[STORED DATA — start]

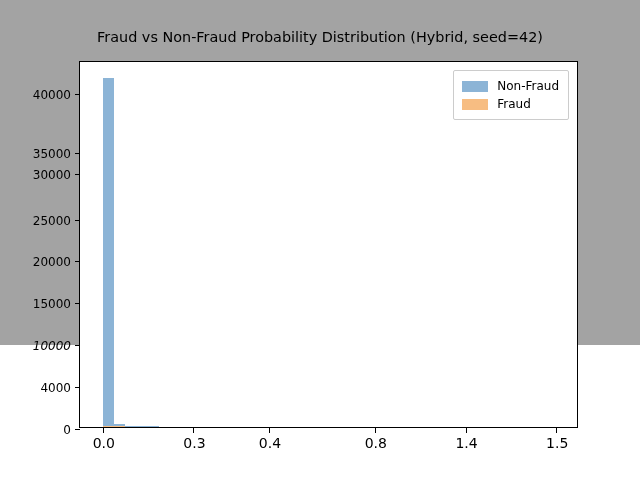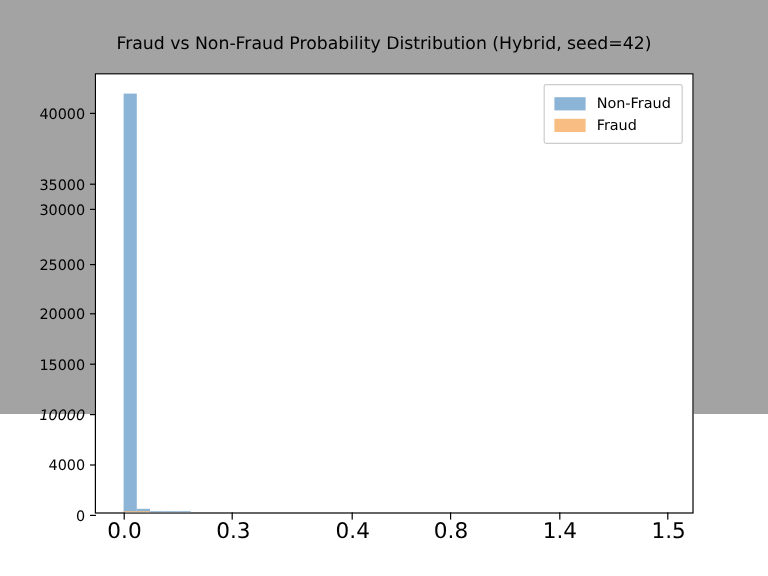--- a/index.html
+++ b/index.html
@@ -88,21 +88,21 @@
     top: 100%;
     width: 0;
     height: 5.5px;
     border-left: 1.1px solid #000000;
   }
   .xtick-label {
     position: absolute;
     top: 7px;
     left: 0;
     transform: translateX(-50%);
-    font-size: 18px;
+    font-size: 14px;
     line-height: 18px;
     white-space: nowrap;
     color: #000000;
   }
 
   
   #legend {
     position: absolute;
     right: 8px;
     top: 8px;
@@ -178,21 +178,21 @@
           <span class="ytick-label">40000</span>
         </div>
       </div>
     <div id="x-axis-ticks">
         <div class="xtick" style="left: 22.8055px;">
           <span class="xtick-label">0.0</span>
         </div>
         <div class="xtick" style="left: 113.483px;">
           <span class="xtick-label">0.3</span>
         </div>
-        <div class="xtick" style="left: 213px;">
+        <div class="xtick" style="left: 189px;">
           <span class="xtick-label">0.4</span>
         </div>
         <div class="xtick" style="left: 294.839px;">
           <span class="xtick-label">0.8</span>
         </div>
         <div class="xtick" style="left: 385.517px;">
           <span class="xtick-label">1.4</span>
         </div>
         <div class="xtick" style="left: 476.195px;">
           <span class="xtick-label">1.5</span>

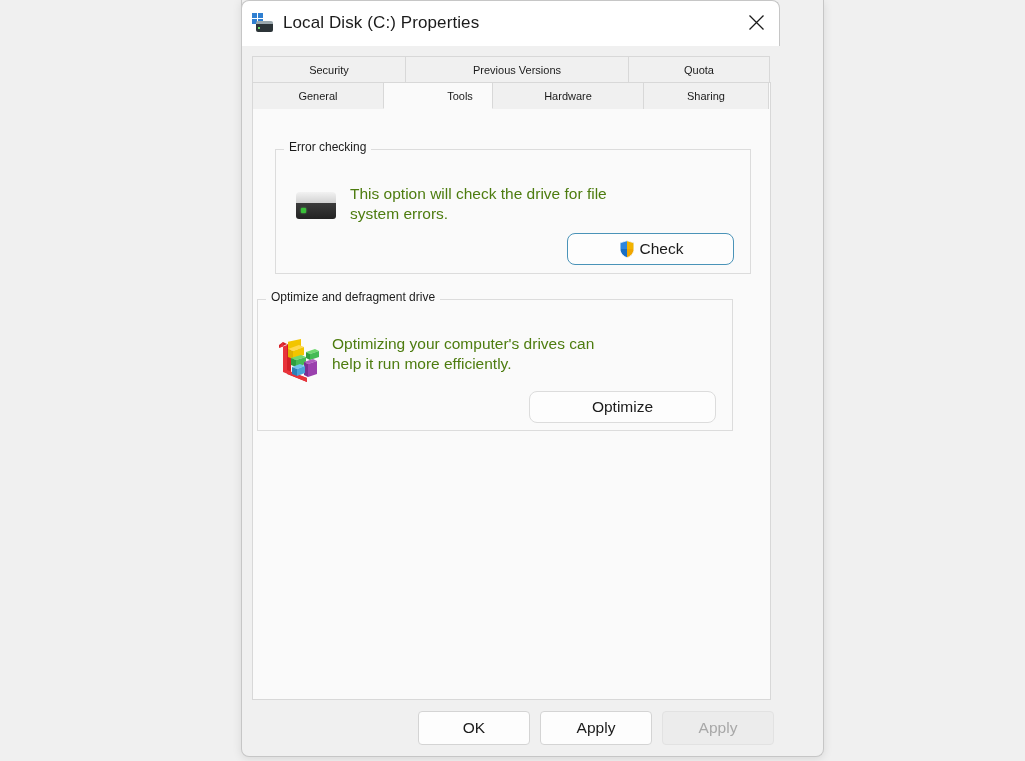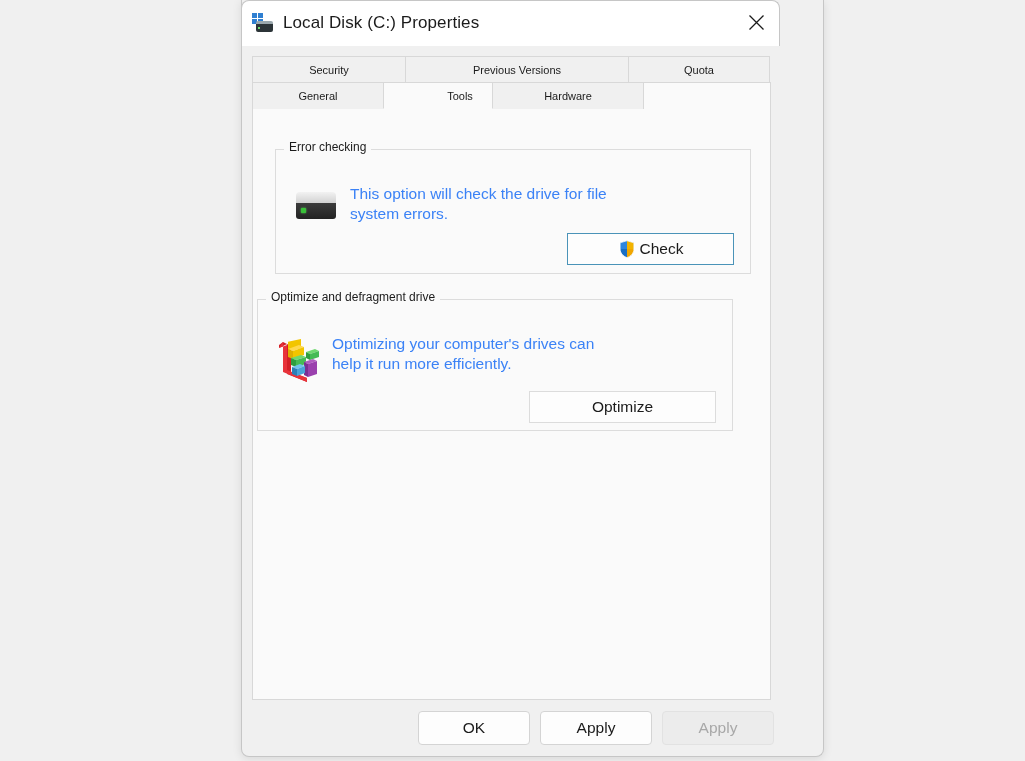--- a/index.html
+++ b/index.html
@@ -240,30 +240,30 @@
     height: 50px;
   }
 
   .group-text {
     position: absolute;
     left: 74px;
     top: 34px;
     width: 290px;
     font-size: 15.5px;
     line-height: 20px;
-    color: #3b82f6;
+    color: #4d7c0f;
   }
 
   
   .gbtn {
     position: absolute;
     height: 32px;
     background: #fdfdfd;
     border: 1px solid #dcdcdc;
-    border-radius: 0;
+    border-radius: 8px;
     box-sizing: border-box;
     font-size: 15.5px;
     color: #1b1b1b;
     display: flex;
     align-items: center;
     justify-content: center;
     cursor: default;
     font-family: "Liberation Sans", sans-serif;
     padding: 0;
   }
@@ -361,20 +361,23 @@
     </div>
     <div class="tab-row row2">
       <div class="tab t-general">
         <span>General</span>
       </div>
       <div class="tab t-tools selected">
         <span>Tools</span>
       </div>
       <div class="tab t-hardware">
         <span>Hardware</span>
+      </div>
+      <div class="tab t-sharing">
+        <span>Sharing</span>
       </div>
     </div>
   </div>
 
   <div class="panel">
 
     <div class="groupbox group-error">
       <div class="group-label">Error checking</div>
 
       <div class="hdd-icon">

[STORED DATA — finish]

Reproduce the lines above exactly, image-free.

__RESULT OF THE TASK__:
--- a/index.html
+++ b/index.html
@@ -88,21 +88,21 @@
     top: 100%;
     width: 0;
     height: 5.5px;
     border-left: 1.1px solid #000000;
   }
   .xtick-label {
     position: absolute;
     top: 7px;
     left: 0;
     transform: translateX(-50%);
-    font-size: 18px;
+    font-size: 14px;
     line-height: 18px;
     white-space: nowrap;
     color: #000000;
   }
 
   
   #legend {
     position: absolute;
     right: 8px;
     top: 8px;
@@ -178,21 +178,21 @@
           <span class="ytick-label">40000</span>
         </div>
       </div>
     <div id="x-axis-ticks">
         <div class="xtick" style="left: 22.8055px;">
           <span class="xtick-label">0.0</span>
         </div>
         <div class="xtick" style="left: 113.483px;">
           <span class="xtick-label">0.3</span>
         </div>
-        <div class="xtick" style="left: 213px;">
+        <div class="xtick" style="left: 189px;">
           <span class="xtick-label">0.4</span>
         </div>
         <div class="xtick" style="left: 294.839px;">
           <span class="xtick-label">0.8</span>
         </div>
         <div class="xtick" style="left: 385.517px;">
           <span class="xtick-label">1.4</span>
         </div>
         <div class="xtick" style="left: 476.195px;">
           <span class="xtick-label">1.5</span>

--- a/index.html
+++ b/index.html
@@ -240,30 +240,30 @@
     height: 50px;
   }
 
   .group-text {
     position: absolute;
     left: 74px;
     top: 34px;
     width: 290px;
     font-size: 15.5px;
     line-height: 20px;
-    color: #3b82f6;
+    color: #4d7c0f;
   }
 
   
   .gbtn {
     position: absolute;
     height: 32px;
     background: #fdfdfd;
     border: 1px solid #dcdcdc;
-    border-radius: 0;
+    border-radius: 8px;
     box-sizing: border-box;
     font-size: 15.5px;
     color: #1b1b1b;
     display: flex;
     align-items: center;
     justify-content: center;
     cursor: default;
     font-family: "Liberation Sans", sans-serif;
     padding: 0;
   }
@@ -361,20 +361,23 @@
     </div>
     <div class="tab-row row2">
       <div class="tab t-general">
         <span>General</span>
       </div>
       <div class="tab t-tools selected">
         <span>Tools</span>
       </div>
       <div class="tab t-hardware">
         <span>Hardware</span>
+      </div>
+      <div class="tab t-sharing">
+        <span>Sharing</span>
       </div>
     </div>
   </div>
 
   <div class="panel">
 
     <div class="groupbox group-error">
       <div class="group-label">Error checking</div>
 
       <div class="hdd-icon">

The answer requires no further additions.